Das Muni grumbles something.
“And you say you come from the top of the world,” the woman says.
“I do,” I say. “There is a war above, on the surface of the world, between us and another world like ours. It’s between the Bhavajas and the Katazyrnas. My sisters and I were recycled.”
There’s a murmur in the crowd behind me.
A skinny woman, closer to my age, points a bony finger at me and snorts. “This is clearly a case of delusion,” she says.
“There are other levels,” Casamir says. “We have seen many of them and met many different kinds of people. It may not be . . . so incredible. Perhaps this is just how her broken mind put together what happened to her.”
“None like she states,” the older woman says.
I finger the garrote and consider taking Casamir hostage and fighting my way out. It will get messy. I try a different tack. “You’re traders,” I say. “If you help me get back to my own level, I can open up a new trade route for you. We have all sorts of wonders,” I say. “Clothing that you can spray on, durable, like mine.” I smooth a hand over my sleeve. “We have sentient vehicles”—well, they won’t be going out into the vacuum, will they—“that can help you haul things. We have different kinds of foods and materials.” From the looks on their faces, they still aren’t convinced. I reach. “We have many different kinds of metals,” I lie, because the most metal I’ve ever seen on the first level was on Anat’s arm. “In browns and golds and grays. You can build a great many things with what we have to offer.”
That rouses the crowd. The women at the table confer with one another in their own language. The plump older woman leans forward. “And if you are mad?”
“If I’m just some mad person, then what have you lost in helping me?” I say. “Casamir is precocious. She is a thrill-seeker, trouble. What do you lose by letting her guide us if that is what you want? You’ll keep her busy and out of your hair. You lose nothing.”

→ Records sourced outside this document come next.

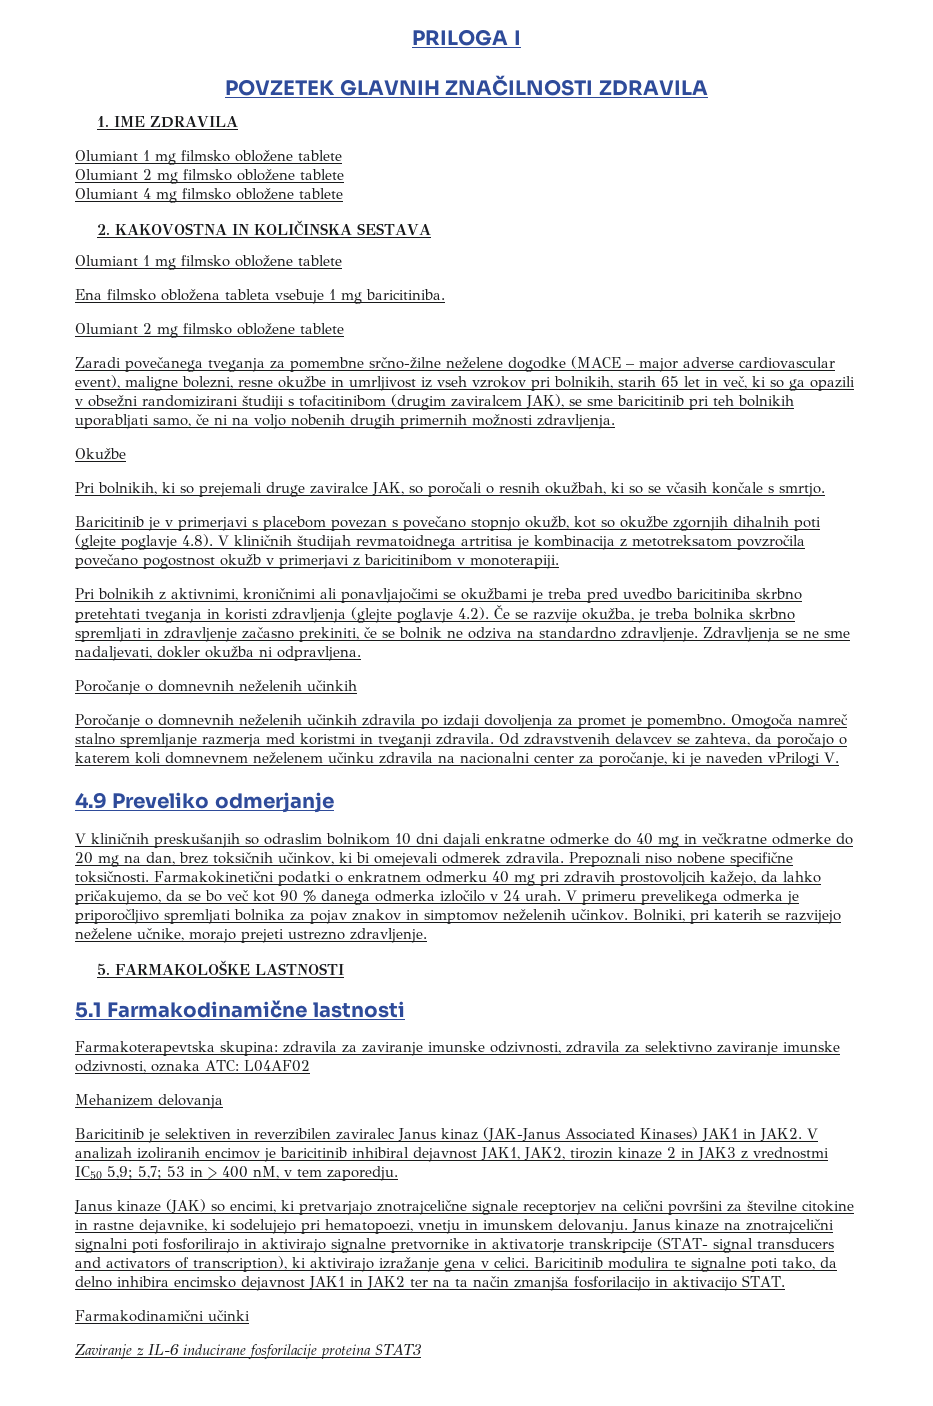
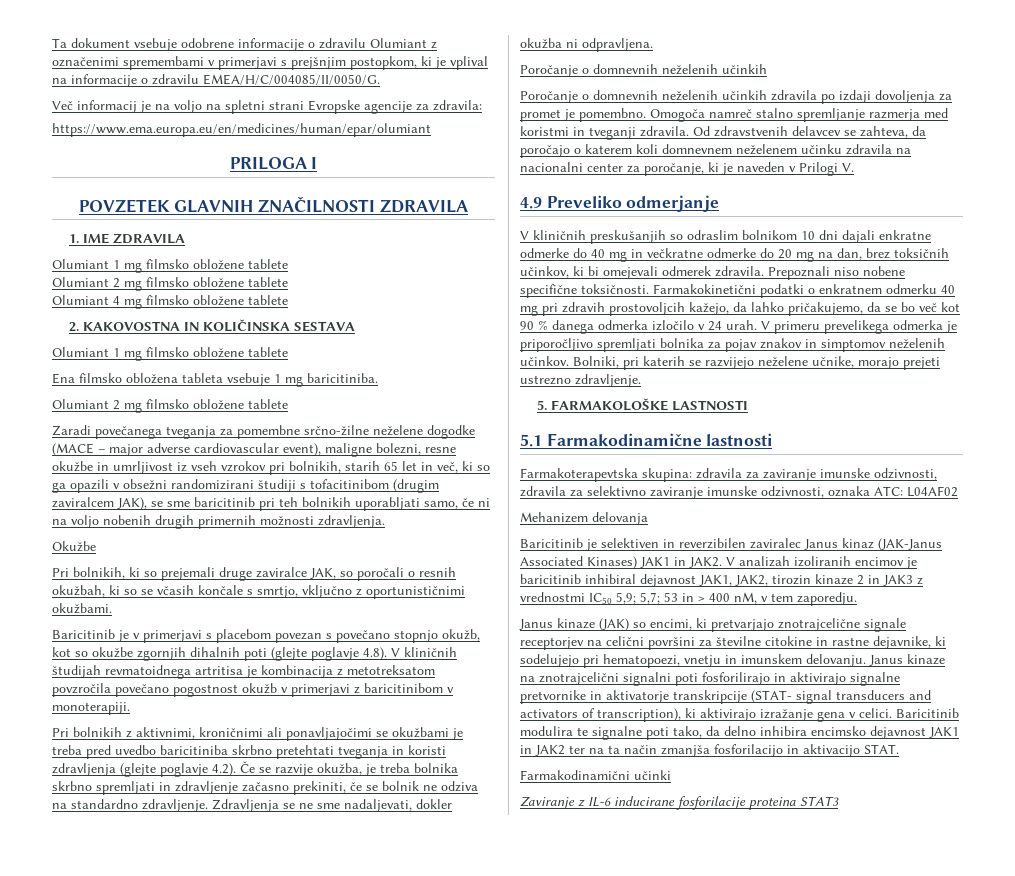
+ Ta dokument vsebuje odobrene informacije o zdravilu Olumiant z označenimi spremembami v primerjavi s prejšnjim postopkom, ki je vplival na informacije o zdravilu EMEA/H/C/004085/II/0050/G.
+ Več informacij je na voljo na spletni strani Evropske agencije za zdravila:
+ https://www.ema.europa.eu/en/medicines/human/epar/olumiant
- Pri bolnikih, ki so prejemali druge zaviralce JAK, so poročali o resnih okužbah, ki so se včasih končale s smrtjo.
+ Pri bolnikih, ki so prejemali druge zaviralce JAK, so poročali o resnih okužbah, ki so se včasih končale s smrtjo, vključno z oportunističnimi okužbami.
- Od zdravstvenih delavcev se zahteva, da poročajo o katerem koli domnevnem neželenem učinku zdravila na nacionalni center za poročanje, ki je naveden vPrilogi V.
+ Od zdravstvenih delavcev se zahteva, da poročajo o katerem koli domnevnem neželenem učinku zdravila na nacionalni center za poročanje, ki je naveden v Prilogi V.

Casamir raises her brows at me, but says nothing.
“How will we bind her to her word?” the skinny woman says. “If you are telling the truth, and you arrive back to this . . . level of yours, then what’s to keep you bound to your word?”
I shrug. “You’ll have to trust me.”
She snorts. “Trust? No. I say we bind her blood.”
More murmurs from the crowd. I look at Casamir.
“I’m not sure that’s necessary,” Casamir says.
“What is that?” I say.
“They cut out a piece of your flesh,” Casamir says, “and . . . make stuff out of it.”
“Like what?” I ask.
Casamir shakes her head. “You don’t want to know.”
“Well, I won’t have to,” I say. “I’ll keep my promise. If you can get me to the surface, I’m happy to trade with your people. But we need to get there.” I pause and meet the gaze of every woman on the stage. “Safely.”
They confer again. The crowd, too, shifts to low conversation, and I try to gauge the mood. Casamir doesn’t look at me. I tighten my grip on the garrote.